Category: Work

  • When good drive arrays go bad.

    There I am, settling in for a quiet Saturday of housekeeping, websurfing and bookreading. And the phone rings.

    The main Enco server is down. This is bad news ordinarily, but it becomes exceptionally bad when you remember that the standby server went down a week ago and you haven’t yet received the replacement hard drive you need. Uh oh.

    So I hop in the shower, hurry to the office, and discover that one of the drives in the external chassis has gone south. Oh no. I grab the spare (yes, we do keep a spare for the main server, just not the standby), put it into an enclosure and swap it into place, all the while expecting a long overnight as I babysit the restoration of files to the new Netware volume I’m doomed to have to create.

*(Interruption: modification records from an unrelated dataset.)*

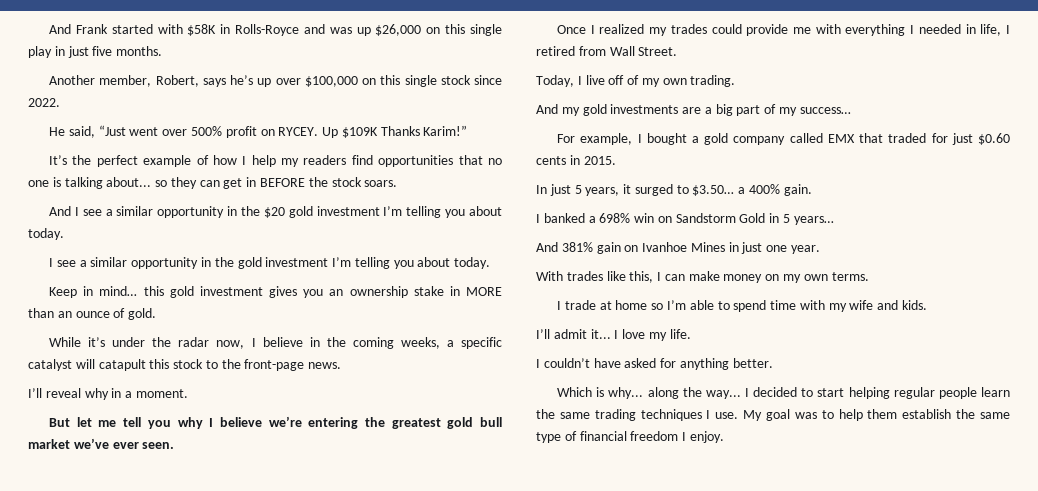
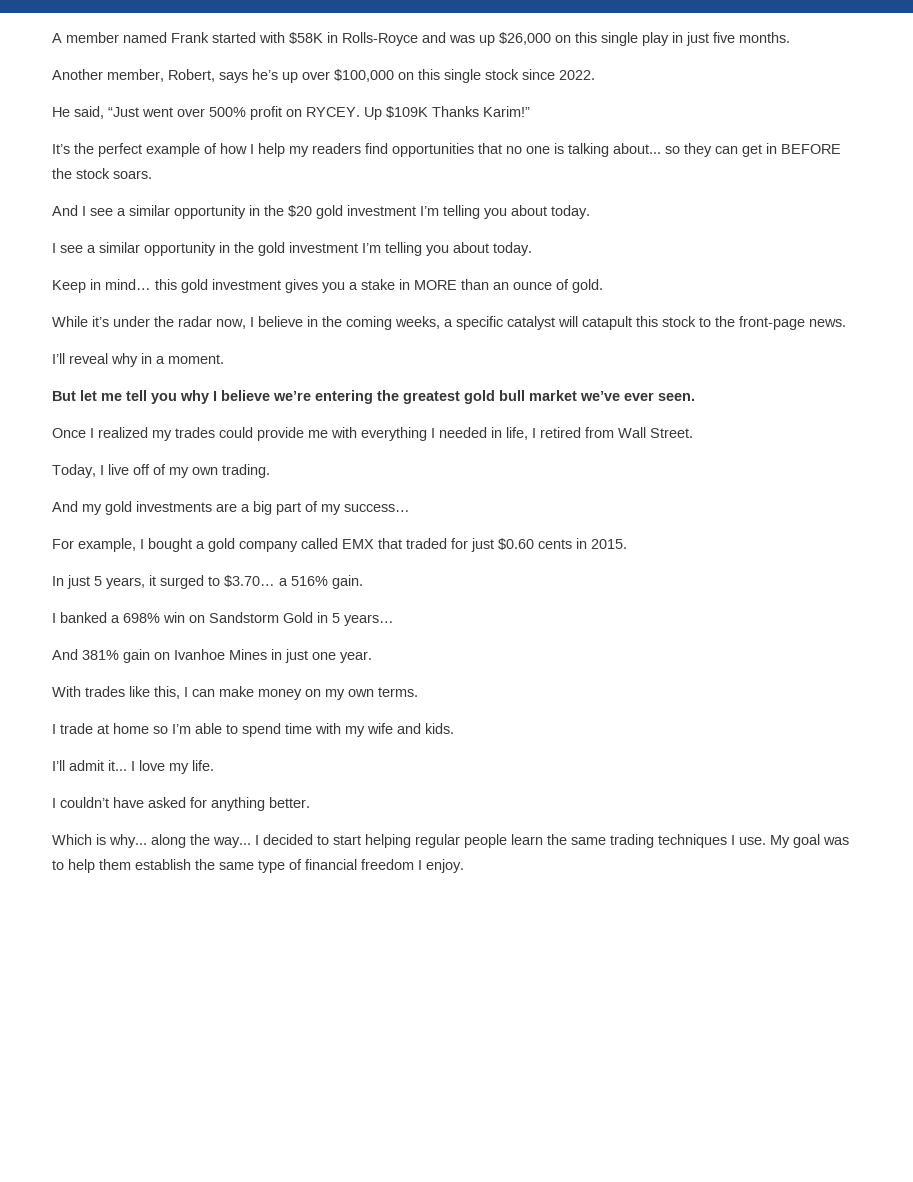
- And Frank started with $58K in Rolls-Royce and was up $26,000 on this single play in just five months.
+ A member named Frank started with $58K in Rolls-Royce and was up $26,000 on this single play in just five months.
- Keep in mind… this gold investment gives you an ownership stake in MORE than an ounce of gold.
+ Keep in mind… this gold investment gives you a stake in MORE than an ounce of gold.
- In just 5 years, it surged to $3.50… a 400% gain.
+ In just 5 years, it surged to $3.70… a 516% gain.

    And the new drive exhibits exactly the same problem as the old. Aw, hell…

    (changing verb tenses, just a moment please.)

    It took Gary and I about three hours to get everything running again. How could we possibly have rebuilt a RAID 0 array and restored the data in such short time? Piece of cake. Turns out the drive itself didn’t die, just the receive bay in the hot-swap drive chassis.

    And the boxed spare also turned out to be flakey. We tried every combination of enclosure, receive bay and LVD add-on board we had… except one. In a flash of desperate inspiration I decided to look up on one of the shelves in the engineering shop. Under a pair of old hard drives and other assorted detritus I found one more receive bay. We attached an LVD add-on board and set the SCSI drive ID to match the old bay so the RAID controller would hopefully recognize the original drive and spare us the need to create a new array. Lo and behold, it worked!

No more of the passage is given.